Estava internado no primeiro andar do hospital desde o pequeno incidente ocorrido durante a missa do padre Jullian. Trazido por George, quase carregado nos ombros, foi atendido às pressas na emergência em meio a tosses secas e descontroladas, que logo depois foram expelidas junto de pequenos focos de sangue escarlate que mancharam as roupas já por anos surradas do velho. Foi então isolado em um dos quartos do andar de cima, como sempre completamente desocupado graças à constante falta de pacientes no hospital.
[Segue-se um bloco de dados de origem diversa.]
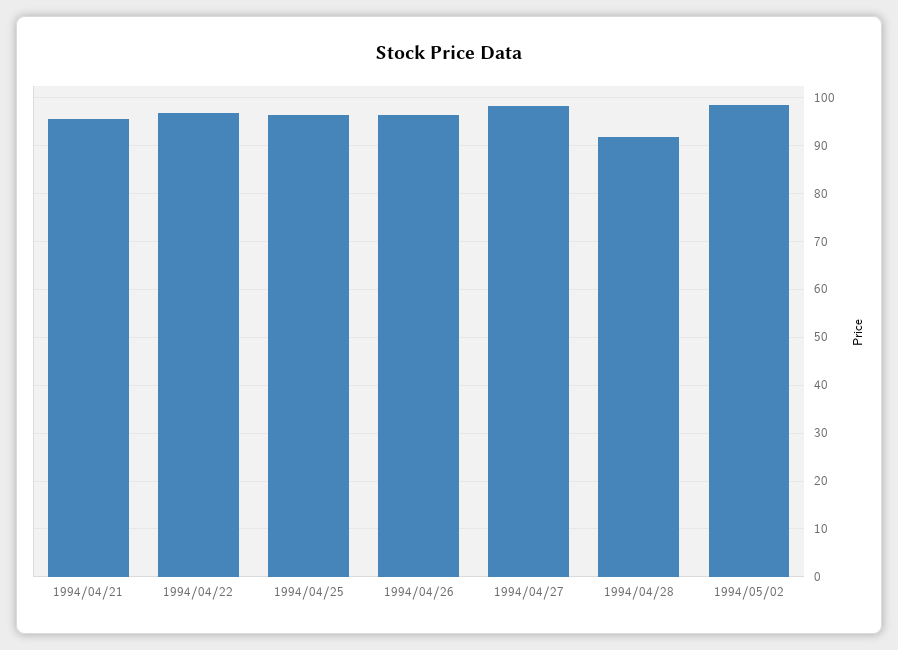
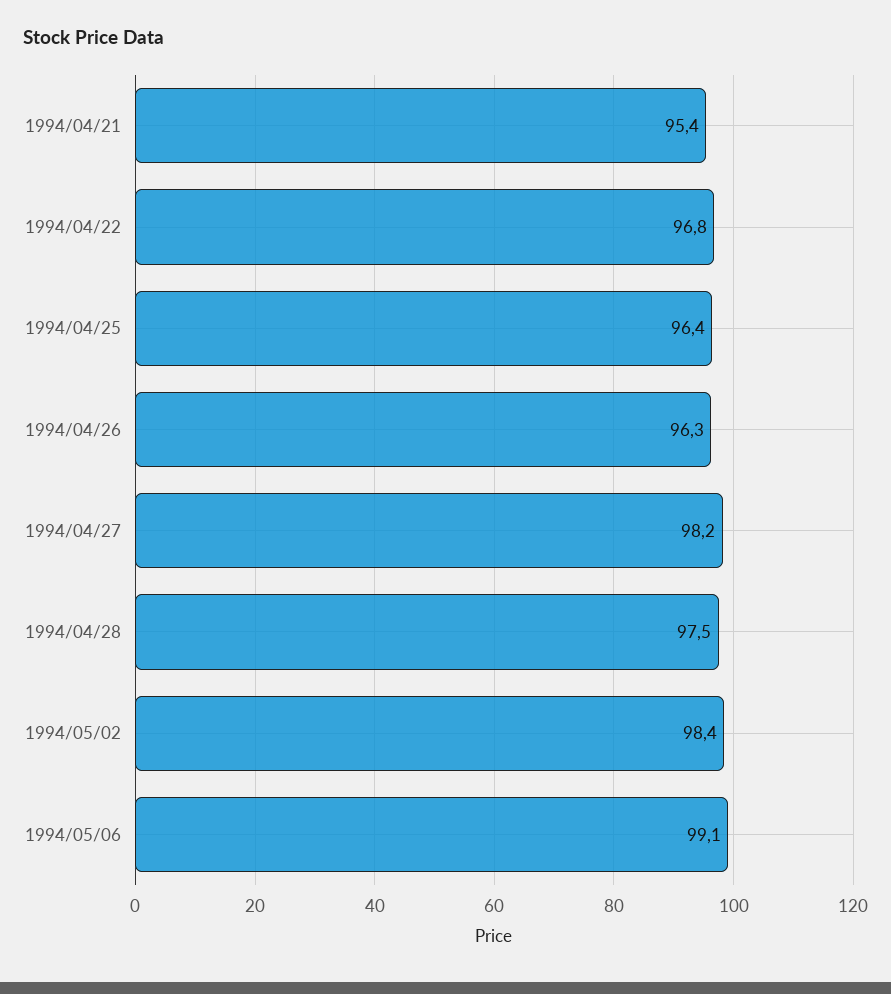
1994/04/28: 92 -> 97.5
1994/05/06: none -> 99.1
As visitas das enfermeiras, sempre protegidas por máscaras brancas que lhes cobriam toda a parte inferior do rosto, ocorria de três a quatro vezes por dia, divididas entre o horário das medicações, a entrega das refeições e a ajuda para levar o velho Charles ao toalete. As visitas não duravam, porém, mais que dez ou quinze minutos, e tão logo as tarefas eram realizadas elas partiam de volta ao andar de baixo, visivelmente apressadas e incomodadas com a presença de um paciente aparentemente portador de um alto risco de contaminação. Os rumores sobre a terrível doença cresciam e se espalhavam em alarmante velocidade, e a internação e isolamento do único ser vivente em Willinghill que parecia ter sido afetado por ela apenas reforçava, com estrondoso sucesso, todo o receio de que a misteriosa epidemia finalmente atentasse contra os habitantes da pacata cidadezinha de interior.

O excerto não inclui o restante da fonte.